What Downtown Needs

  • Monday, January 27, 2020
Dear Jim and Kim,

Thank you for launching River City's effort to look at what can be done to re-energize and protect the Riverfront area. I will not be able to make it to meetings this month so I decided to jot down my thoughts. I would appreciate it if you would include a copy of this email with the feedback "record" for Wednesday's community meeting.


We need a retail game-changer, like Trader Joe’s or Mast General Store.
I spent time in downtown Knoxville this summer and saw first hand the difference Mast has made in getting people downtown. 

We need to protect critical open space. At the top of the list is the Chattanooga Green, the area in front of River Pier Landing (condos, parking garage, Hennen’s, Blue Plate). 

We need to make Riverfront Parkway less of a barrier to critical connectivity with the river. In the vicinity of the Aquarium, crossing the street on foot is neither convenient nor safe. One idea would be to no longer allow semi-trucks to travel through this corridor. In Portland some years ago, the city went so far as to relocate a stretch of their interstate in order to create Tom McCall Waterfront Park on the Willamette River. I'm not suggesting something that dramatic, but I believe we can find some traffic calming ideas.

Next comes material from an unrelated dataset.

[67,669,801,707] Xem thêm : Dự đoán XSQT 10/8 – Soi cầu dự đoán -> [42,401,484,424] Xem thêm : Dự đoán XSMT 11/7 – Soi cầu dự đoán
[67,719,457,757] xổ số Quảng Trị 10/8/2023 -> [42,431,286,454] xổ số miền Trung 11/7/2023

We need to make this part of the downtown friendlier for pedestrians. One idea would be to create a pedestrian scramble at the intersection of 4th and Market. It would give pedestrians a signalized opportunity to cross in any direction at what is a very wide intersection.

We need to make locals and visitors alike more aware of the two parking garages in this areaincluding information on the number of vacant spaces at any given time.

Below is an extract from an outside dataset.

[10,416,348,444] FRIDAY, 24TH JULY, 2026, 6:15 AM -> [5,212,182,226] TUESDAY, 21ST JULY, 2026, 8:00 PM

We need to make parking in the two garages free on weekends, as Knoxville has done.

We need more transparency about possible plans to move the current Lookouts Stadium to the former US Pipe/Wheland foundry site. While this is not inherently a bad idea, it raises several public policy questions that need to be discussed in the sunshine. Would it be good public policy to allow a tall condo or mixed-use complex on a hill that close to the Aquarium and River? Would moving the ballpark remove the tourist/family synergy of its being near the Aquarium and Creative Discovery Museum? Is a potential condo developer contemplating that a tax increment financing (TIF) district would be created to pay for street and other infrastructure? Are the owners of the foundry site contemplating that a TIF district would be formed in the South Broad area to pay for infrastructure? Is the owner of the Lookouts contemplating that a new stadium would be paid for by taxpayers?

We need to make sure that the construction of the new pedestrian “Scramble” on First Street between Market and Cherry does not compromise public safety. Some 150 condos rely on Cherry Street for access to their parking garages and for emergency vehicles. First Street needs to remain open.